-- Opening Marker --

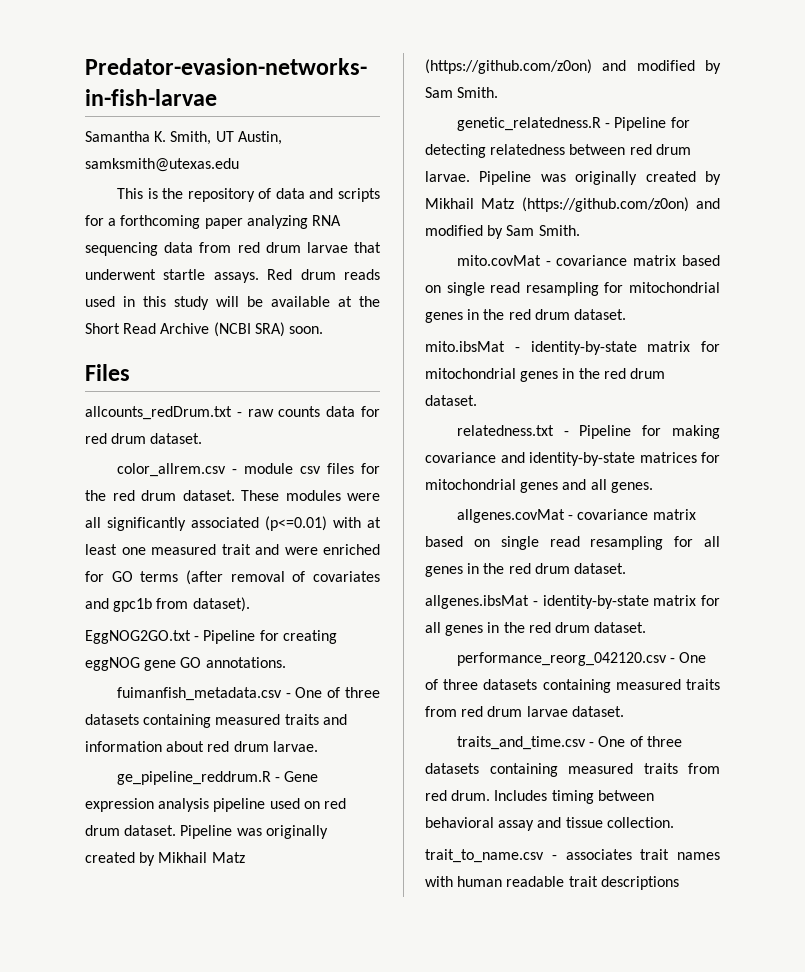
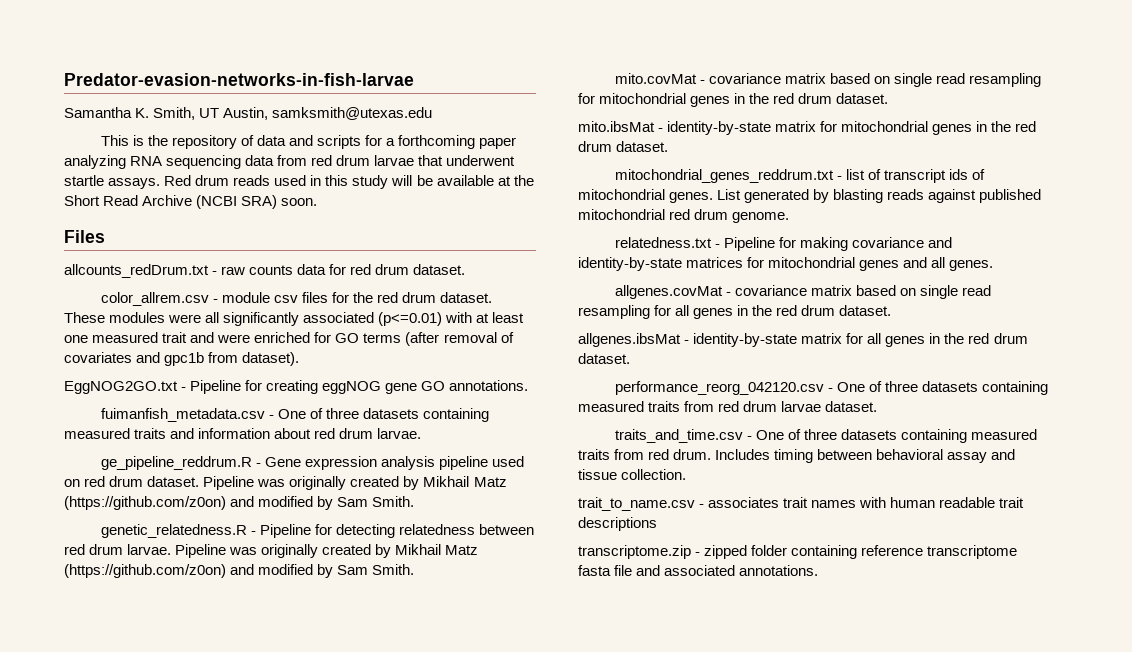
+ mitochondrial_genes_reddrum.txt - list of transcript ids of mitochondrial genes. List generated by blasting reads against published mitochondrial red drum genome.
+ transcriptome.zip - zipped folder containing reference transcriptome fasta file and associated annotations.

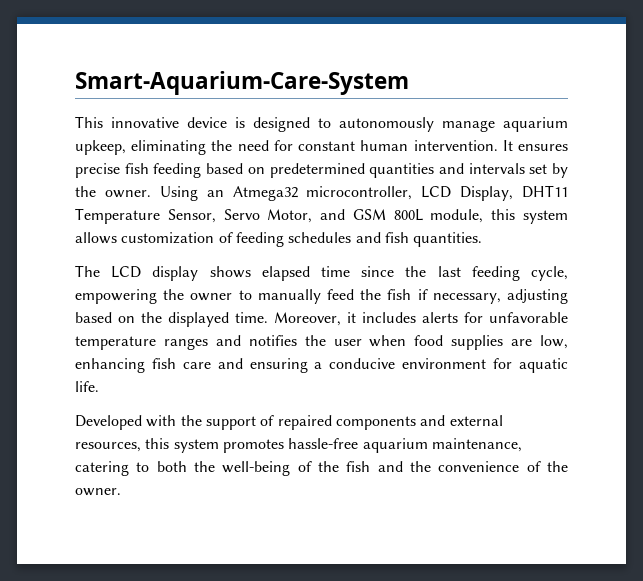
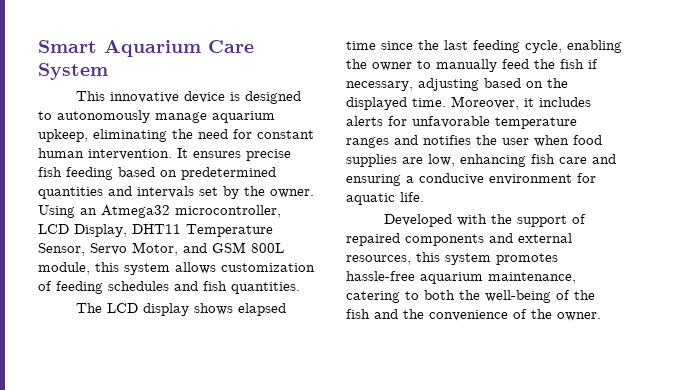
- Smart-Aquarium-Care-System
+ Smart Aquarium Care System
- The LCD display shows elapsed time since the last feeding cycle, empowering the owner to manually feed the fish if necessary, adjusting based on the displayed time.
+ The LCD display shows elapsed time since the last feeding cycle, enabling the owner to manually feed the fish if necessary, adjusting based on the displayed time.

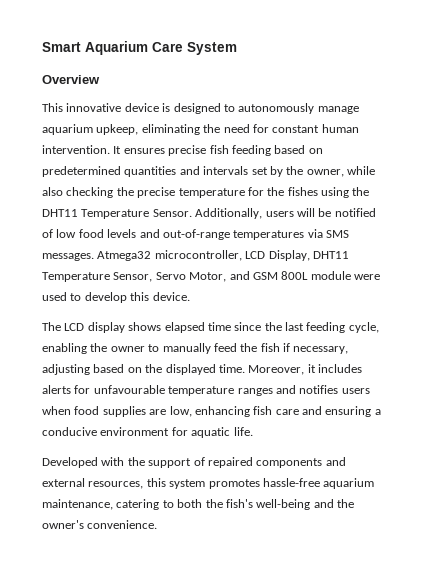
+ Overview
- It ensures precise fish feeding based on predetermined quantities and intervals set by the owner. Using an Atmega32 microcontroller, LCD Display, DHT11 Temperature Sensor, Servo Motor, and GSM 800L module, this system allows customization of feeding schedules and fish quantities.
+ It ensures precise fish feeding based on predetermined quantities and intervals set by the owner, while also checking the precise temperature for the fishes using the DHT11 Temperature Sensor. Additionally, users will be notified of low food levels and out-of-range temperatures via SMS messages. Atmega32 microcontroller, LCD Display, DHT11 Temperature Sensor, Servo Motor, and GSM 800L module were used to develop this device.
- Moreover, it includes alerts for unfavorable temperature ranges and notifies the user when food supplies are low, enhancing fish care and ensuring a conducive environment for aquatic life.
+ Moreover, it includes alerts for unfavourable temperature ranges and notifies users when food supplies are low, enhancing fish care and ensuring a conducive environment for aquatic life.
- Developed with the support of repaired components and external resources, this system promotes hassle-free aquarium maintenance, catering to both the well-being of the fish and the convenience of the owner.
+ Developed with the support of repaired components and external resources, this system promotes hassle-free aquarium maintenance, catering to both the fish's well-being and the owner's convenience.

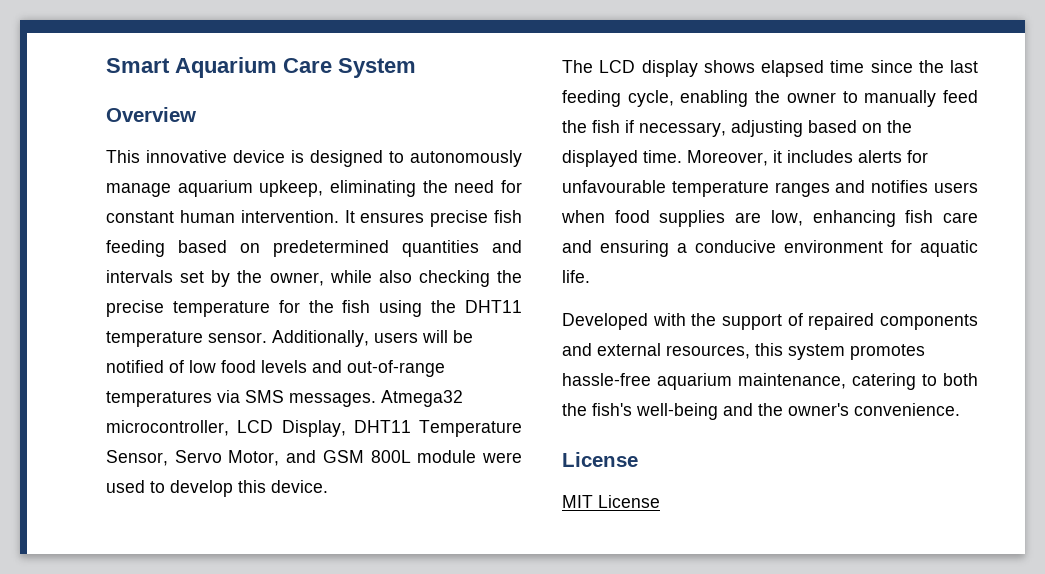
- It ensures precise fish feeding based on predetermined quantities and intervals set by the owner, while also checking the precise temperature for the fishes using the DHT11 Temperature Sensor.
+ It ensures precise fish feeding based on predetermined quantities and intervals set by the owner, while also checking the precise temperature for the fish using the DHT11 temperature sensor.
  Developed with the support of repaired components and external resources, this system promotes hassle-free aquarium maintenance, catering to both the fish's well-being and the owner's convenience.
+ License
+ MIT License

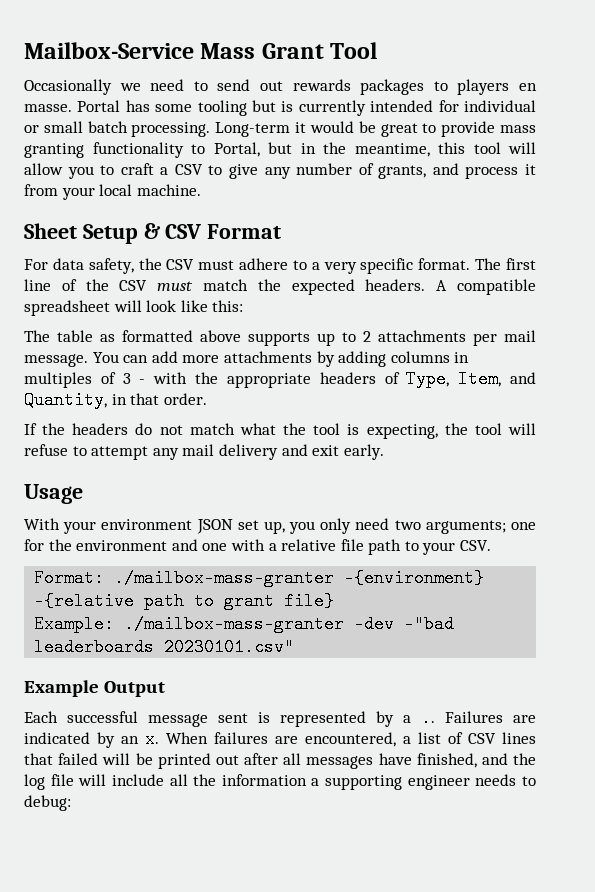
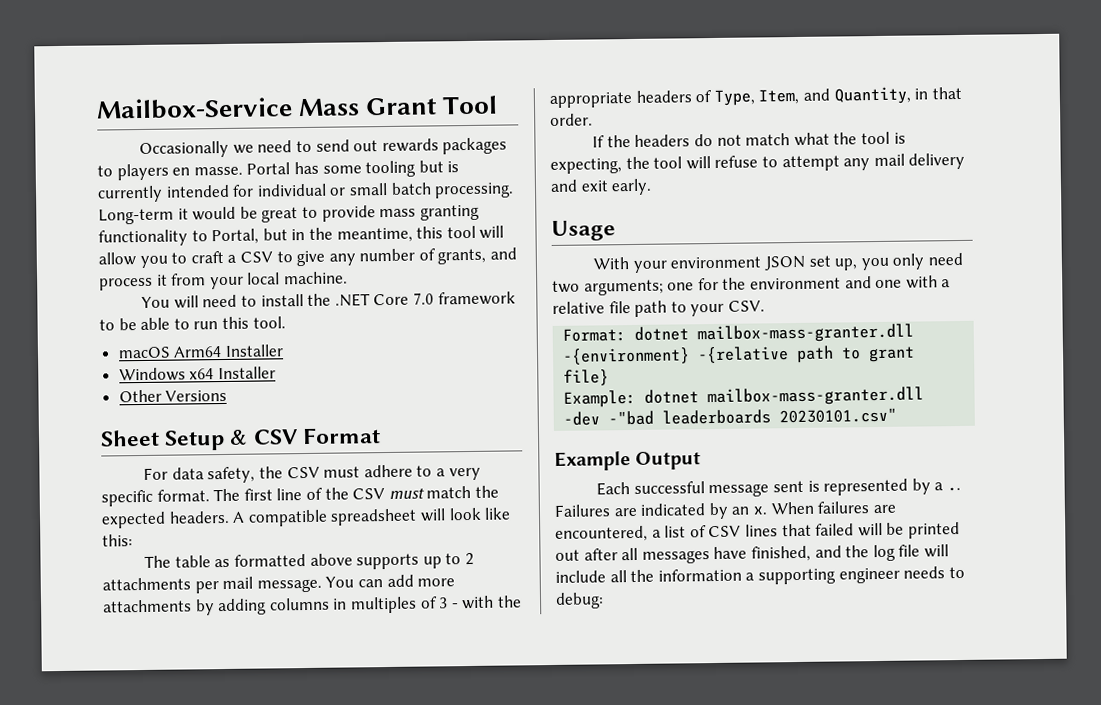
+ You will need to install the .NET Core 7.0 framework to be able to run this tool.
+ macOS Arm64 Installer
+ Windows x64 Installer
+ Other Versions
- Format: ./mailbox-mass-granter -{environment} -{relative path to grant file}
+ Format: dotnet mailbox-mass-granter.dll -{environment} -{relative path to grant file}
- Example: ./mailbox-mass-granter -dev -"bad leaderboards 20230101.csv"
+ Example: dotnet mailbox-mass-granter.dll -dev -"bad leaderboards 20230101.csv"

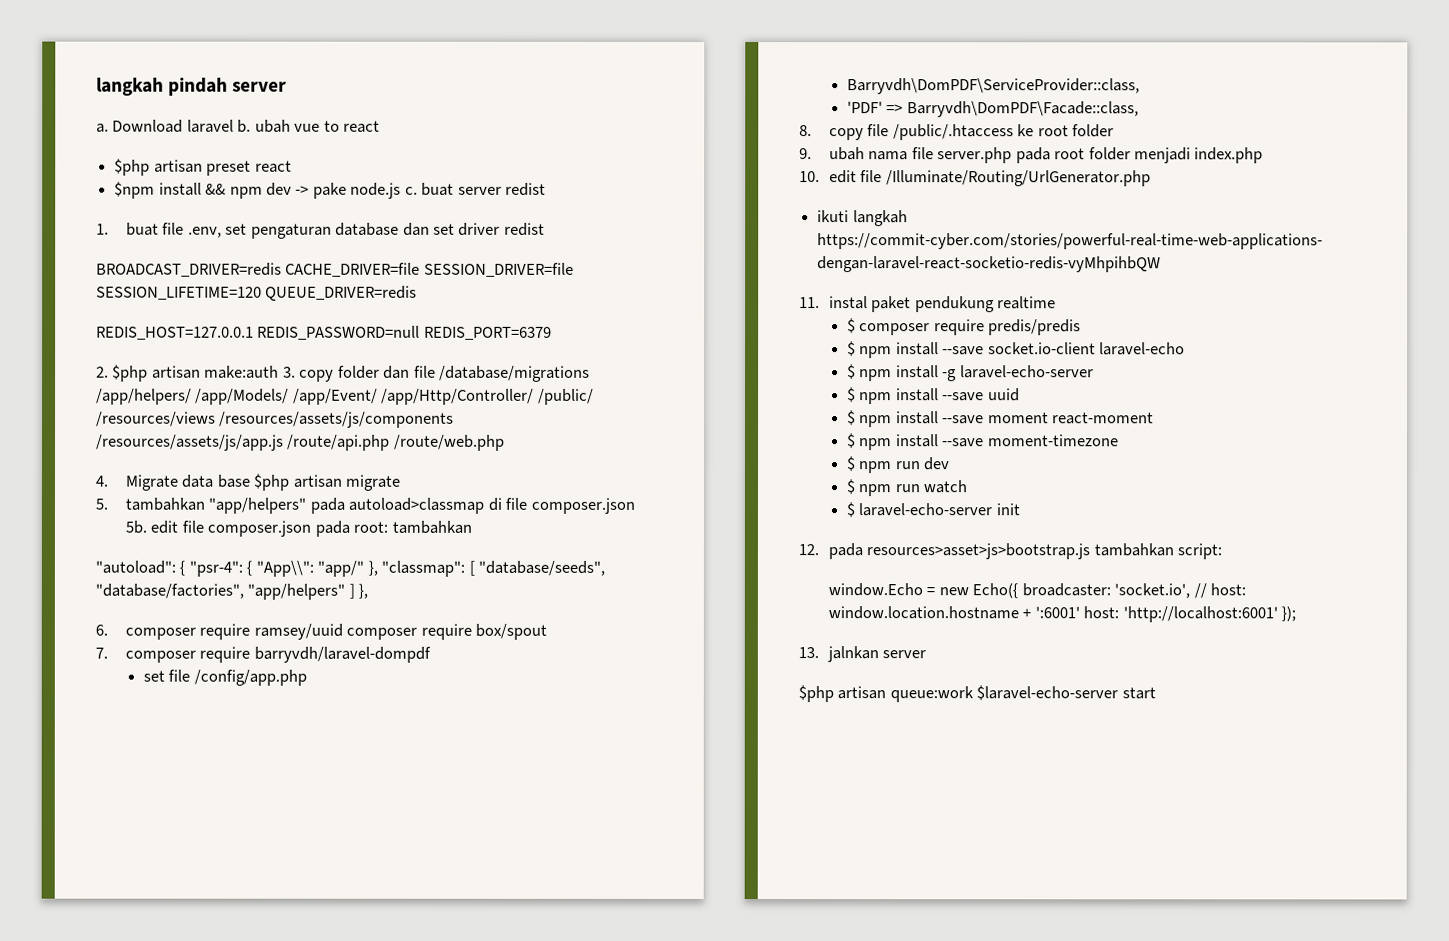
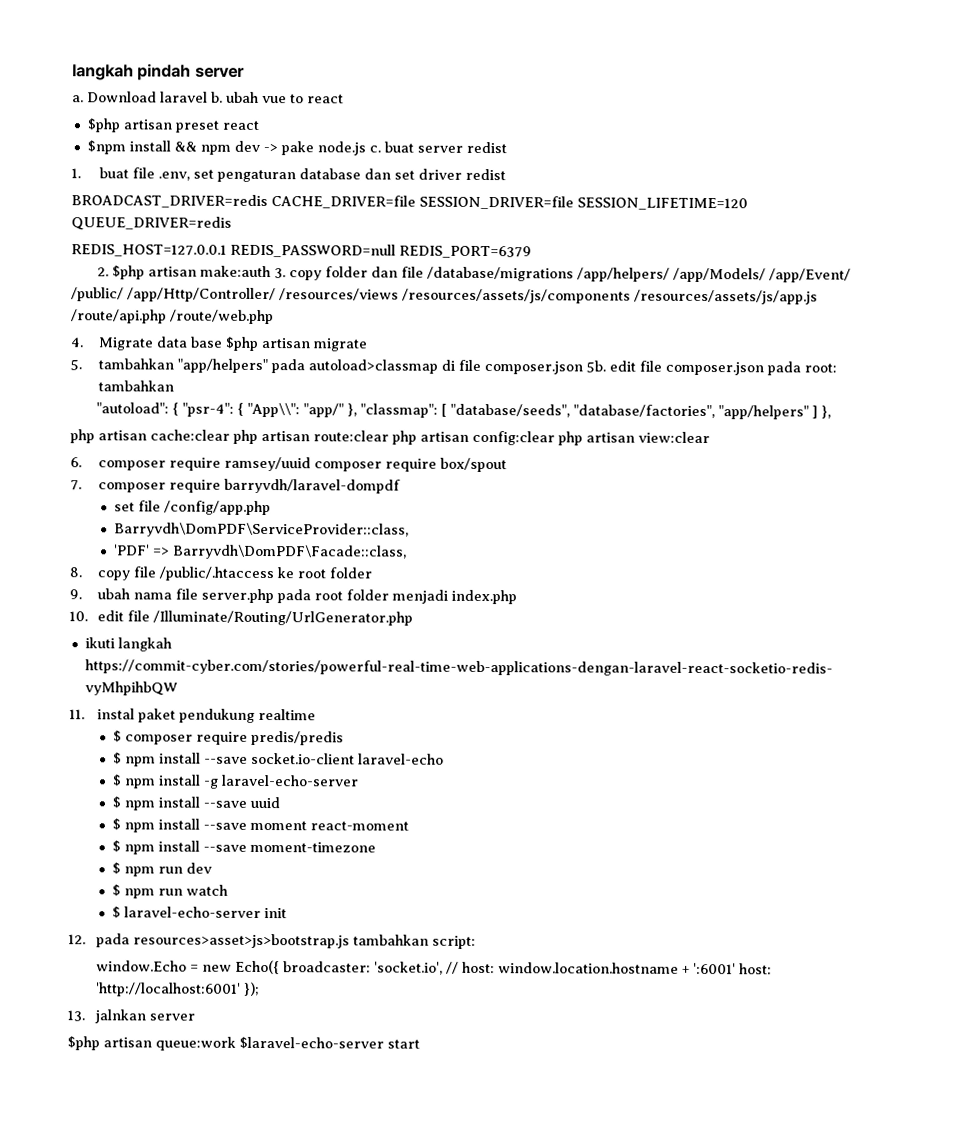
- 2. $php artisan make:auth 3. copy folder dan file /database/migrations /app/helpers/ /app/Models/ /app/Event/ /app/Http/Controller/ /public/ /resources/views /resources/assets/js/components /resources/assets/js/app.js /route/api.php /route/web.php
+ 2. $php artisan make:auth 3. copy folder dan file /database/migrations /app/helpers/ /app/Models/ /app/Event/ /public/ /app/Http/Controller/ /resources/views /resources/assets/js/components /resources/assets/js/app.js /route/api.php /route/web.php
+ php artisan cache:clear php artisan route:clear php artisan config:clear php artisan view:clear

-- Closing Marker --

Return, from the data, each line where the string "environment" occurs.

- Moreover, it includes alerts for unfavorable temperature ranges and notifies the user when food supplies are low, enhancing fish care and ensuring a conducive environment for aquatic life.
+ Moreover, it includes alerts for unfavourable temperature ranges and notifies users when food supplies are low, enhancing fish care and ensuring a conducive environment for aquatic life.
- Format: ./mailbox-mass-granter -{environment} -{relative path to grant file}
+ Format: dotnet mailbox-mass-granter.dll -{environment} -{relative path to grant file}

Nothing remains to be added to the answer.